■ YOUR GOAL:
The expected response is an exact repetition of every record, with images excluded.

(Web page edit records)
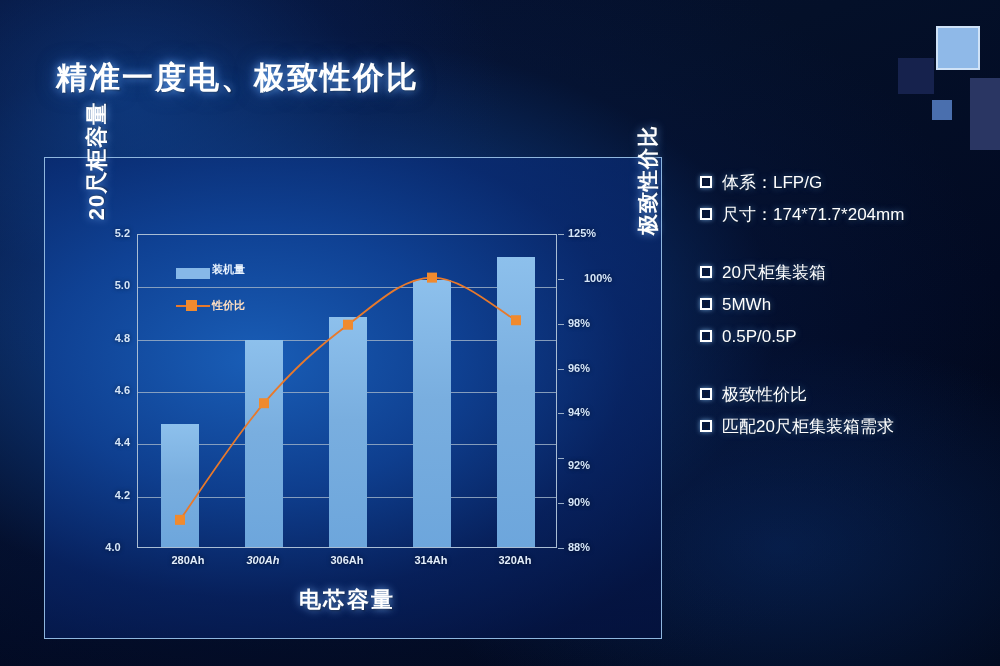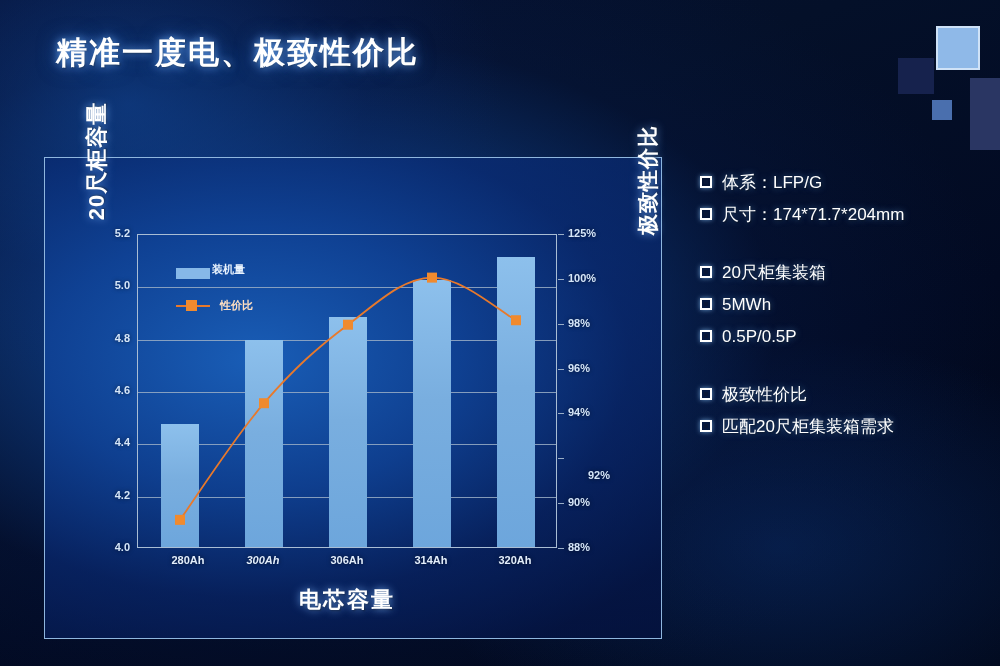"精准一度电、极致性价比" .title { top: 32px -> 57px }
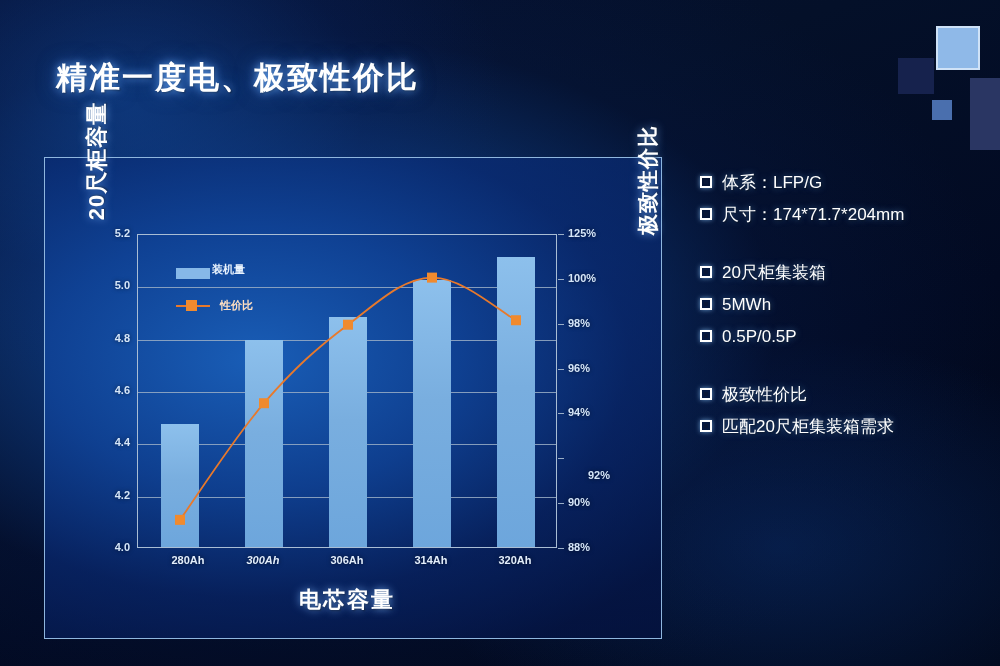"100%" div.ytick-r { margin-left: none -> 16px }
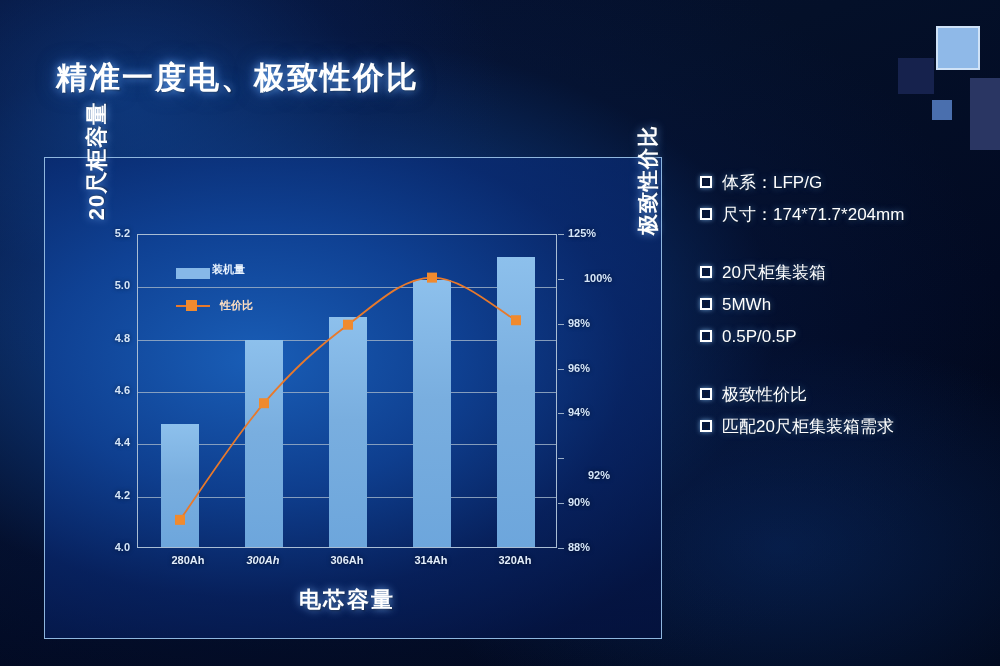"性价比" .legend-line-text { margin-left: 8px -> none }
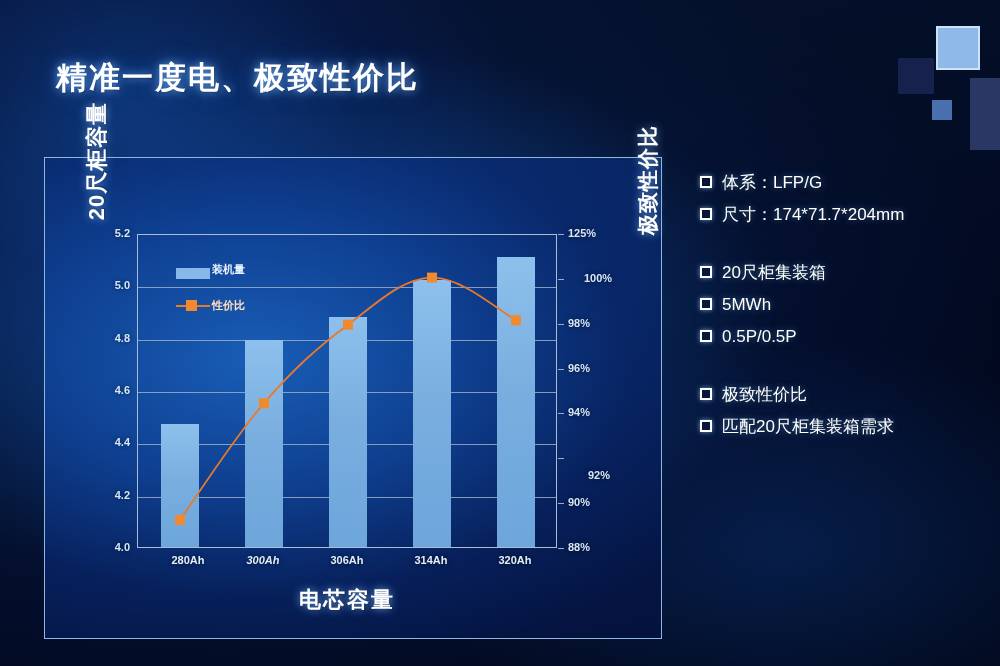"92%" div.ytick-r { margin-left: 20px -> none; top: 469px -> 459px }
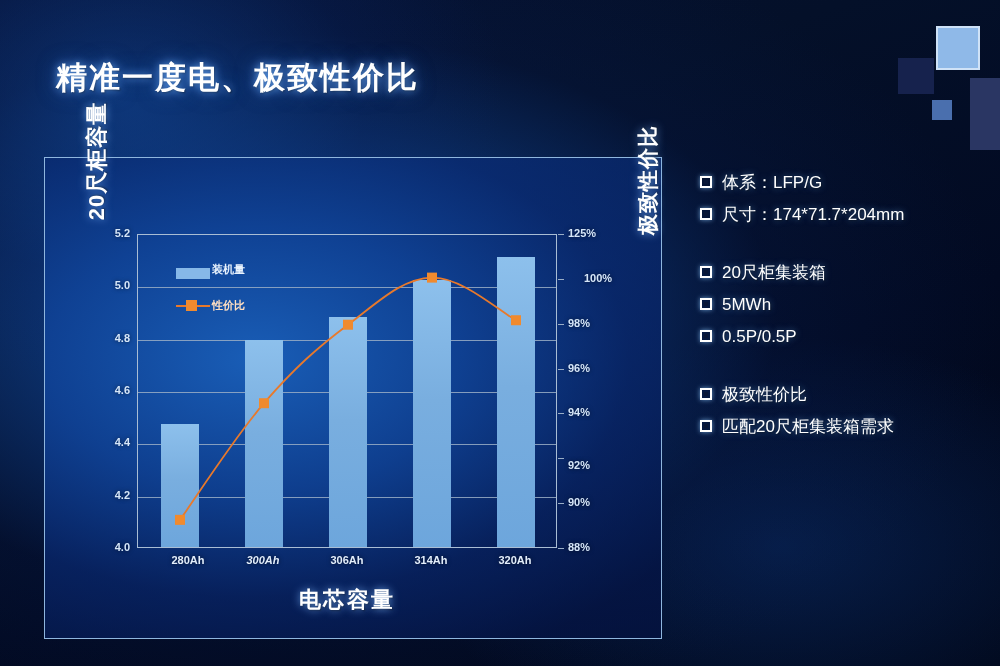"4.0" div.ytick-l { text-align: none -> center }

■ WRITTEN SOLUTION:
"精准一度电、极致性价比" .title { top: 32px -> 57px }
"100%" div.ytick-r { margin-left: none -> 16px }
"性价比" .legend-line-text { margin-left: 8px -> none }
"92%" div.ytick-r { margin-left: 20px -> none; top: 469px -> 459px }
"4.0" div.ytick-l { text-align: none -> center }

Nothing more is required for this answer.